Proving this is a $2d$ submanifold

Question

I am losing my mind over this question and am nearly convinced the question itself just is wrong. I want to show $ [(a,b,c,d) : a+b-c^3+d^2=0, a^2+b^2-8d=10]$ is a 2-submanifold of $\mathbb R^4$. I have the map $$F(a,b,c,d) = (f(a,b,c,d), g(a,b,c,d))$$ where $f = a+b-c^2-d^2$ and $g=a^2+b^2-8d-10$. I am trying to show this is a submersion to $\mathbb R^2$ (and then use the preimage theorem), but after calculating the Jacobian and getting a system of $6$ equations, I find $c=0$ and from there on don't know where to go. I need to show by contradiction that $\nabla f$ and $\nabla g$ are not linearly dependent, but I seem to end up actually getting a result for the constant I'll call $k$ so that $k\nabla f = \nabla g$, which shouldn't even be possible. What am I meant to do?

Answer 1

You need only to show that $F^{-1}(0,0)$ is a submanifold. Using the pre-image theorem, it suffices to show that $(0,0)$ is a regular value of $F$. This is weaker then showing that $F$ is a submersion.

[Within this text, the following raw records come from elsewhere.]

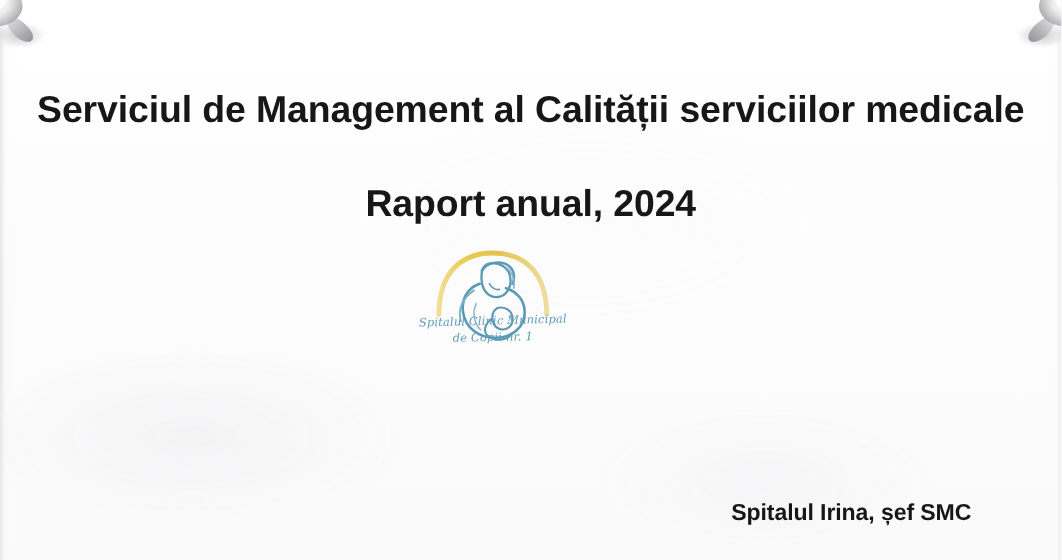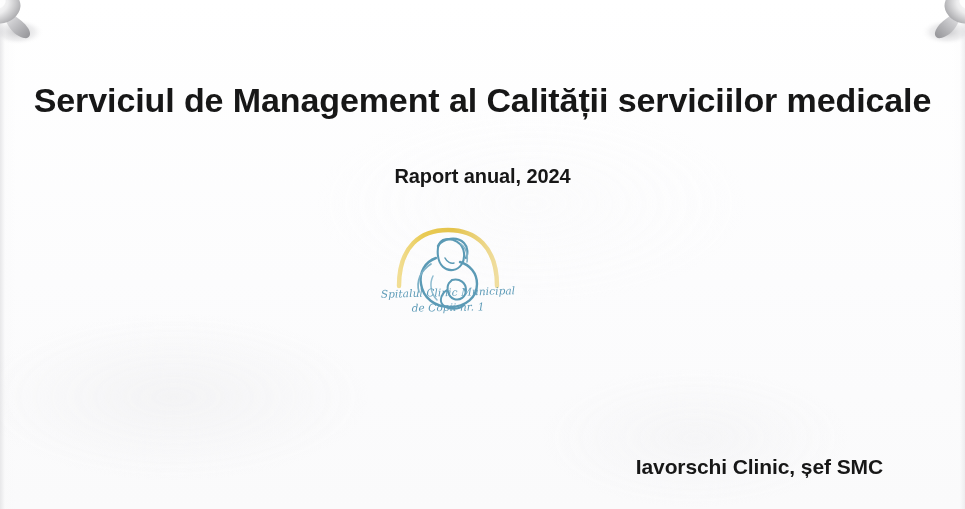--- a/index.html
+++ b/index.html
@@ -60,21 +60,21 @@
     line-height: 1.18;
     white-space: nowrap;
   }
 
   #slide-subtitle {
     position: absolute;
     left: 0;
     top: 165px;
     width: 965px;
     text-align: center;
-    font-size: 20px;
+    font-size: 34px;
     font-weight: bold;
     color: #171717;
     letter-spacing: -0.1px;
     line-height: 1.18;
   }
 
   
   #logo {
     position: absolute;
     left: 373px;
@@ -212,15 +212,15 @@
 
       <path d="M74 66 C68 70 66 77 70 81 C75 86 86 86 91 81" fill="none" stroke="#5b9ab5" stroke-width="1.9" stroke-linecap="round"></path>
 
       <path d="M60 52 C56 60 58 70 64 76" fill="none" stroke="#8fbcd0" stroke-width="1.5" stroke-linecap="round"></path>
     </svg>
 
     <div id="logo-wordmark-1">Spitalul Clinic Municipal</div>
     <div id="logo-wordmark-2">de Copii nr. 1</div>
   </div>
 
-  <div id="author-credit">Iavorschi Clinic, șef SMC</div>
+  <div id="author-credit">Spitalul Irina, șef SMC</div>
 
 </div>
 
 </body></html>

To this end, note that the Jacobian is given by (I assume $f = a+b-c^3 +d^2$) $$ \begin{pmatrix} 1 & 1& -3c^2 & 2d \\2a & 2b & 0 & -8 \end{pmatrix}$$ The first observation is that when $c\neq 0$, $$ \begin{pmatrix} -3c^2 & 2d \\ 0 & -8 \end{pmatrix}$$ is invertible and thus $J$ is of rank 2. Now assume $c=0$. If $a\neq b$, then $$ \begin{pmatrix} 1 & 1 \\2a & 2b \end{pmatrix}$$ is also invertible. So we consider the case $c=0$ and $a=b$. Taking the second and the fourth row, we have $$ \det \begin{pmatrix} 1& 2d \\2b & -8 \end{pmatrix} = -8-4bd, $$ which is zero if and only if $bd=-2$. Putting $c=0, a=b = -2/d$ into

\begin{align} a+b-c^3+d^2&=0, \\ a^2+b^2-8d&=10 \end{align} we obtain \begin{align} 2b+(-2/b)^2&=0, \\ b^2-4(-2/b)&=5 \end{align} the first equation gives $b = -2^{1/3}$, but this $b$ does not satisfy the second equation. That is, for any $(a, b, c, d)$ which is in $F^{-1}(0,0)$, $$c=0, a=b=-2/d$$ cannot be both satisfied. Hence $J$ has full rank for all $(a, b, c, d) \in F^{-1}(0,0)$. This implies that $F^{-1}(0,0)$ is a $2d$ submanifold of $\mathbb R^4$.